Dataset records:

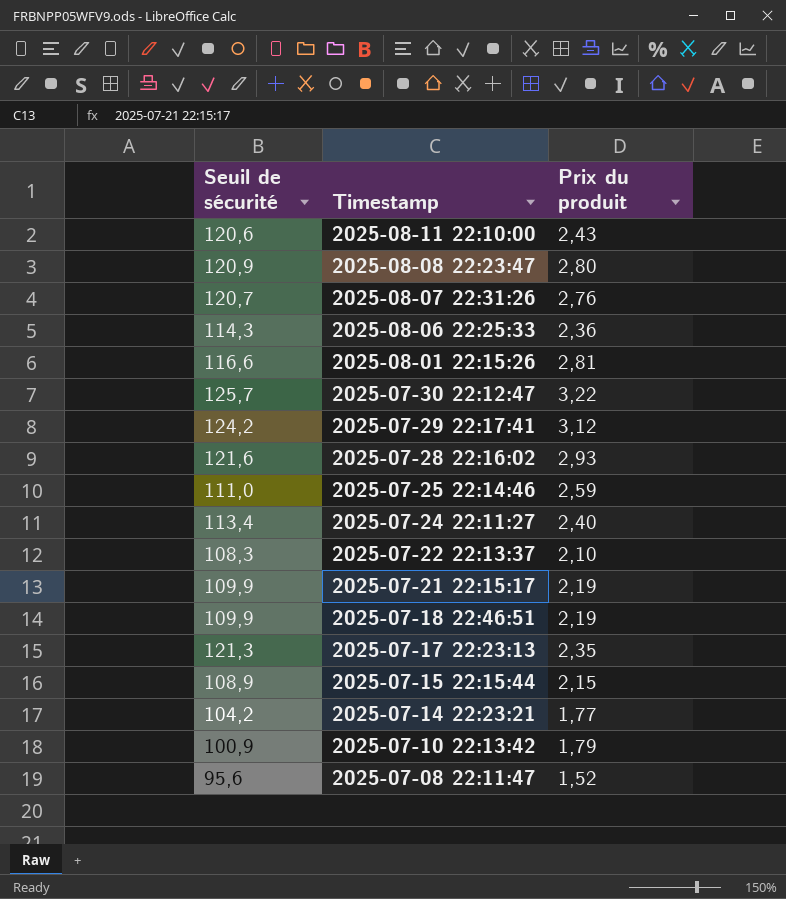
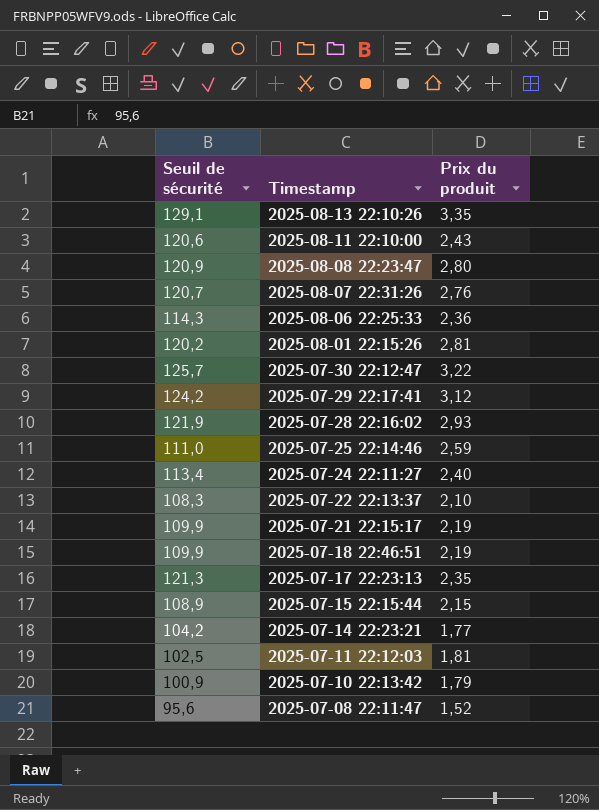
row 2025-08-13 22:10:26: none -> 129,1 | 3,35
2025-08-01 22:15:26 | Seuil de sécurité: 116,6 -> 120,2
2025-07-28 22:16:02 | Seuil de sécurité: 121,6 -> 121,9
row 2025-07-11 22:12:03: none -> 102,5 | 1,81

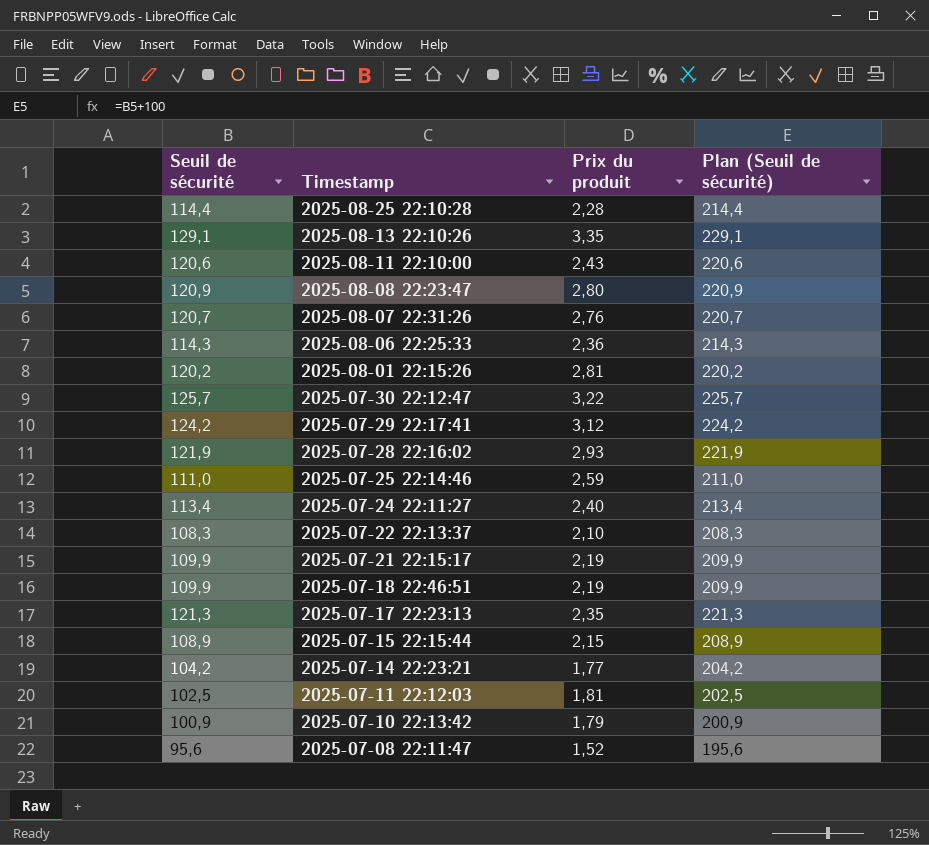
column Plan (Seuil de sécurité) | formula: none -> [Seuil de sécurité] + 100
row 2025-08-25 22:10:28: none -> 114,4 | 2,28 | 214,4

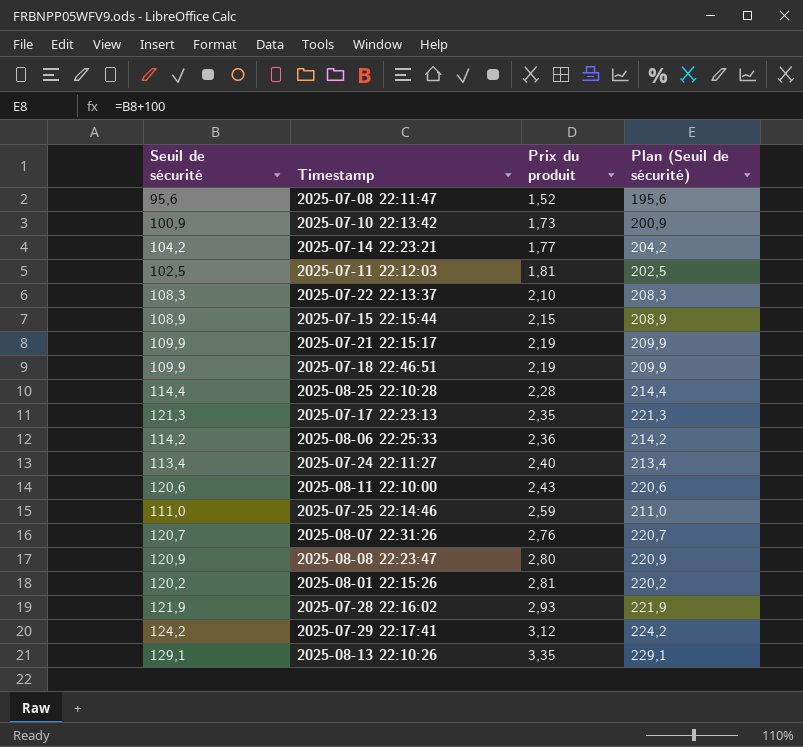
row order: Timestamp descending -> Prix du produit ascending
row 2025-07-30 22:12:47: 125,7 | 3,22 | 225,7 -> none
2025-07-10 22:13:42 | Prix du produit: 1,79 -> 1,73
2025-08-06 22:25:33 | Seuil de sécurité: 114,3 -> 114,2
2025-08-06 22:25:33 | Plan (Seuil de sécurité): 214,3 -> 214,2

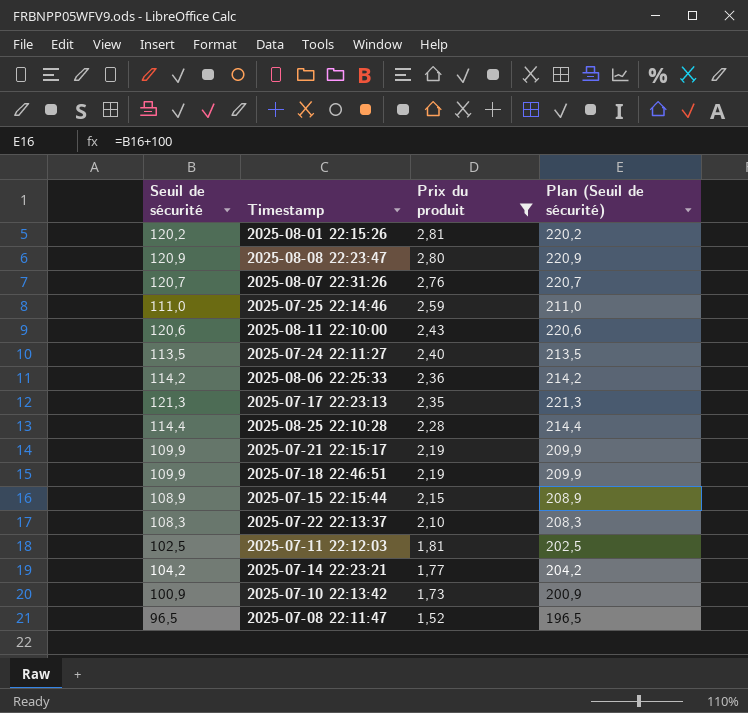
filter: none -> Prix du produit <= 2,81
row order: Prix du produit ascending -> Prix du produit descending
2025-07-24 22:11:27 | Seuil de sécurité: 113,4 -> 113,5
2025-07-24 22:11:27 | Plan (Seuil de sécurité): 213,4 -> 213,5
2025-07-08 22:11:47 | Seuil de sécurité: 95,6 -> 96,5
2025-07-08 22:11:47 | Plan (Seuil de sécurité): 195,6 -> 196,5

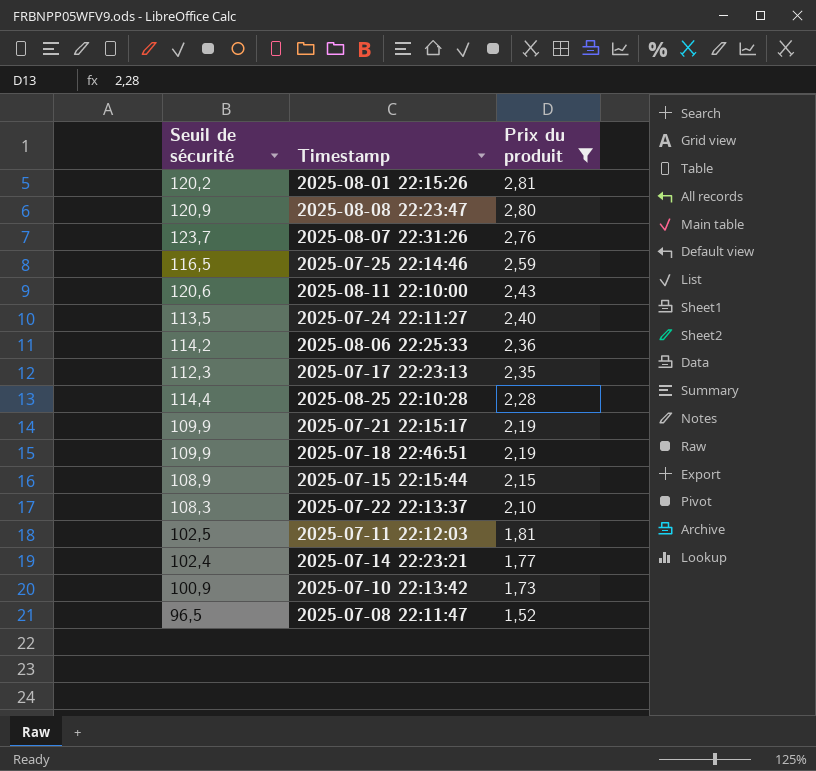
column Plan (Seuil de sécurité) | formula: [Seuil de sécurité] + 100 -> none
2025-08-07 22:31:26 | Seuil de sécurité: 120,7 -> 123,7
2025-07-25 22:14:46 | Seuil de sécurité: 111,0 -> 116,5
2025-07-17 22:23:13 | Seuil de sécurité: 121,3 -> 112,3
2025-07-14 22:23:21 | Seuil de sécurité: 104,2 -> 102,4

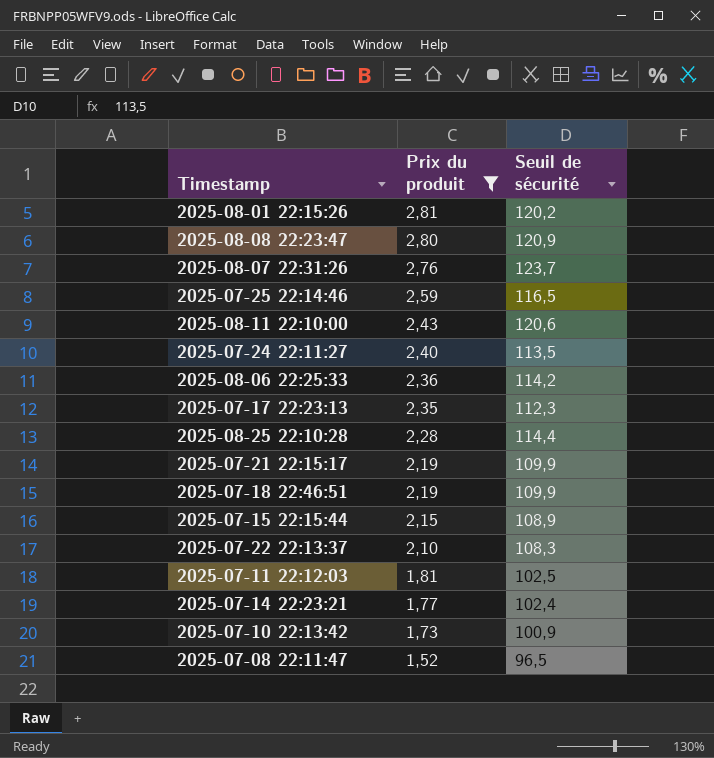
column Seuil de sécurité | position: 1 -> 3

AIM OF THE EXERCISE: All that is wanted is the number of lines in the records that include the string "column".

EXERCISE OUTPUT: 3